ADDITIONAL INFORMATION AND WHERE TO FIND IT

THESE MATERIALS DO NOT CONSTITUTE AN OFFER OR SALE OF SECURITIES. BANK OF MONTREAL WILL BE FILING A PROXY STATEMENT/PROSPECTUS AND OTHER RELEVANT DOCUMENTS CONCERNING THE BUSINESS COMBINATION TRANSACTION REFERENCED HEREIN WITH THE SECURITIES AND EXCHANGE COMMISSION. INVESTORS AND SECURITY HOLDERS ARE ADVISED TO READ THE PROXY STATEMENT/PROSPECTUS REGARDING SUCH TRANSACTION, WHEN IT IS FILED BY BANK OF MONTREAL AND BECOMES AVAILABLE, BECAUSE IT WILL CONTAIN IMPORTANT INFORMATION. INVESTORS AND SECURITY HOLDERS WILL BE ABLE TO OBTAIN A FREE COPY OF THE PROXY STATEMENT/PROSPECTUS AND OTHER DOCUMENTS FILED BY BANK OF MONTREAL WHEN THEY BECOME AVAILABLE WITH THE SECURITIES AND EXCHANGE COMMISSION AT THE COMMISSION’S WEBSITE WWW.SEC.GOV. THE PROXY STATEMENT/PROSPECTUS AND SUCH OTHER DOCUMENTS MAY ALSO BE OBTAINED WITHOUT CHARGE FROM BANK OF MONTREAL AND OZAUKEE BANK BY DIRECTING YOUR REQUEST TO BANK OF MONTREAL AT CORPORATE SECRETARY’S DEPARTMENT, 21st FLOOR, 1 FIRST CANADIAN PLACE, TORONTO, ONTARIO, M5X1A1 OR TERRI HAAS, VICE PRESIDENT, OZAUKEE BANK, (262)375-5203 CAUTION REGARDING FORWARD-LOOKING STATEMENTS

These materials include forward-looking statements that are intended to be covered by the safe-harbor provisions of the Private Securities Litigation Reform Act of 1995. These forward-looking statements include but are not limited to comments with respect to the objectives and strategies, financial condition, results of operations and businesses of both Bank of Montreal and Ozaukee Bank.

However, by their nature these forward-looking statements involve numerous assumptions, inherent risks and uncertainties, both general and specific, and the risk that predictions and other forward-looking statements will not be achieved.
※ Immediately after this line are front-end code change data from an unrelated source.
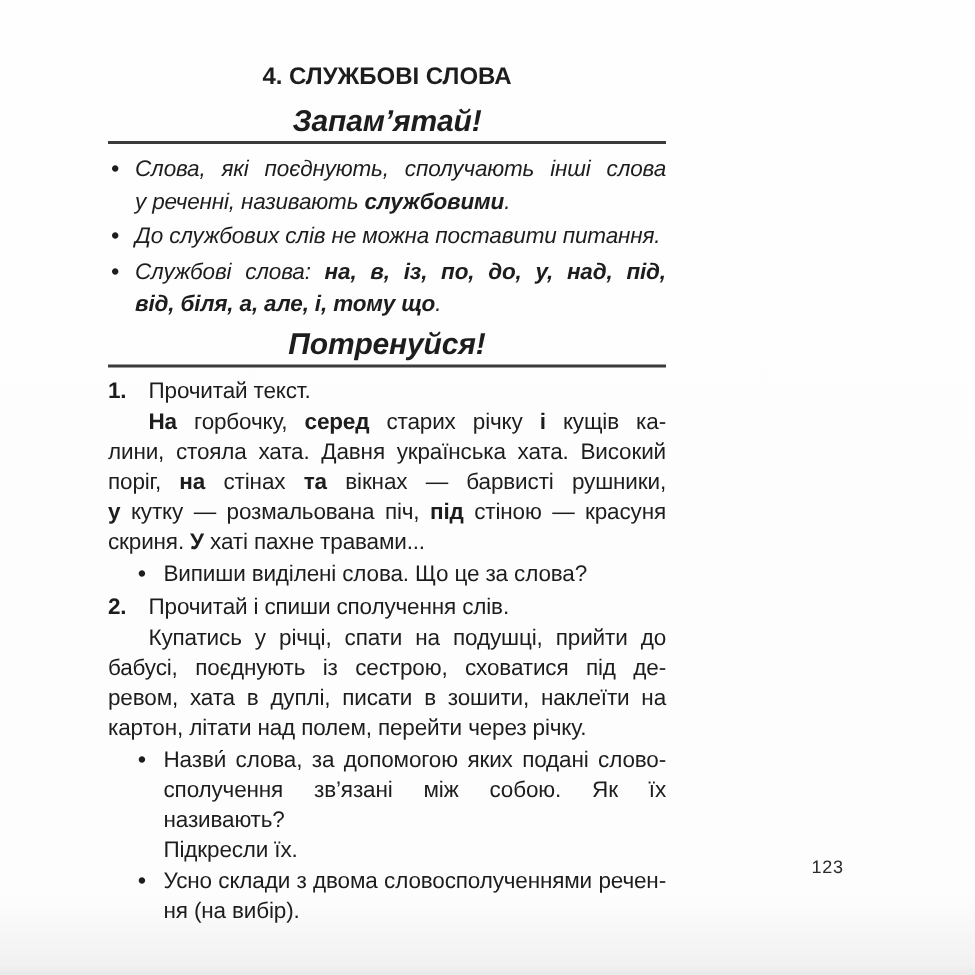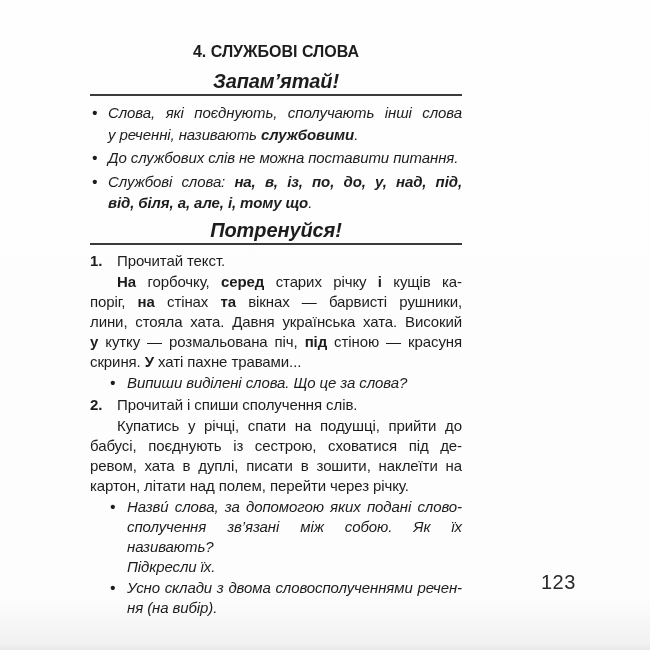"4. СЛУЖБОВІ СЛОВА" .content { margin-left: 90px -> 72px }
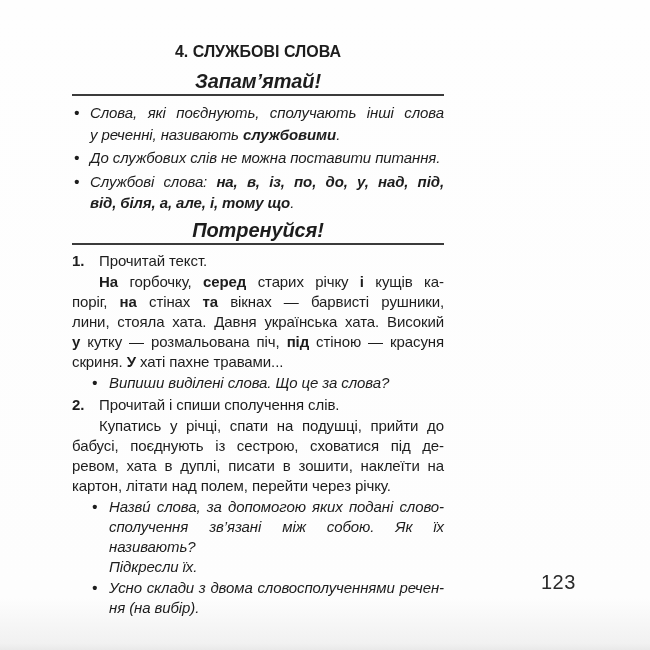"поріг, на стінах та вікнах" div.tline { order: before "лини, стояла хата. Давня українська" -> after "лини, стояла хата. Давня українська" }
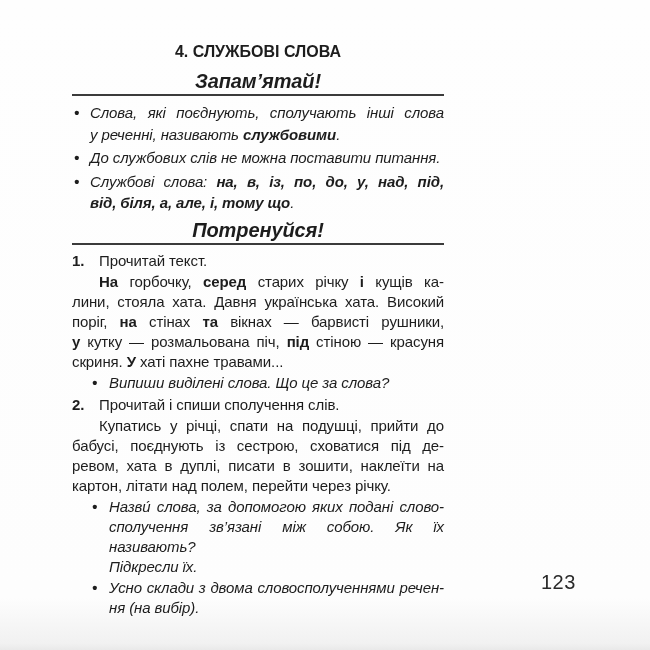"Випиши виділені слова. Що це" .sub-bullet { font-style: italic -> none }
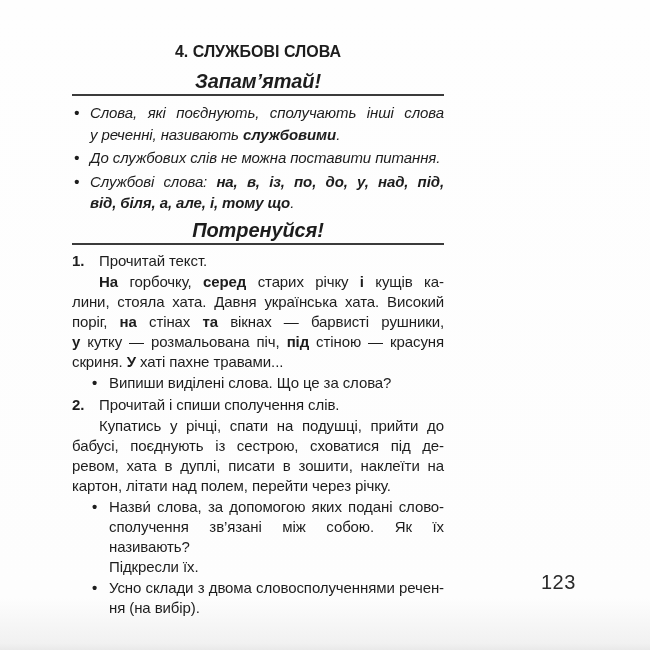"123" .page-num { font-size: 20px -> 12px }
Bank of Montreal and Ozaukee Bank caution readers not to place undue reliance on these forward-looking statements as a number of important factors could cause actual future results to differ materially from the plans, objectives, expectations, estimates and intentions expressed in such forward-looking statements.

These risks, uncertainties and other factors include the satisfaction of merger closing conditions; regulatory approval and Ozaukee Bank shareholder approval of the merger; the actual closing of the merger; the actual effects of the merger on the combined companies and their customers; the combined companies’ ability to successfully integrate and achieve desired operating synergies and results; and others discussed in Bank of Montreal’s filings with the Securities and Exchange Commission.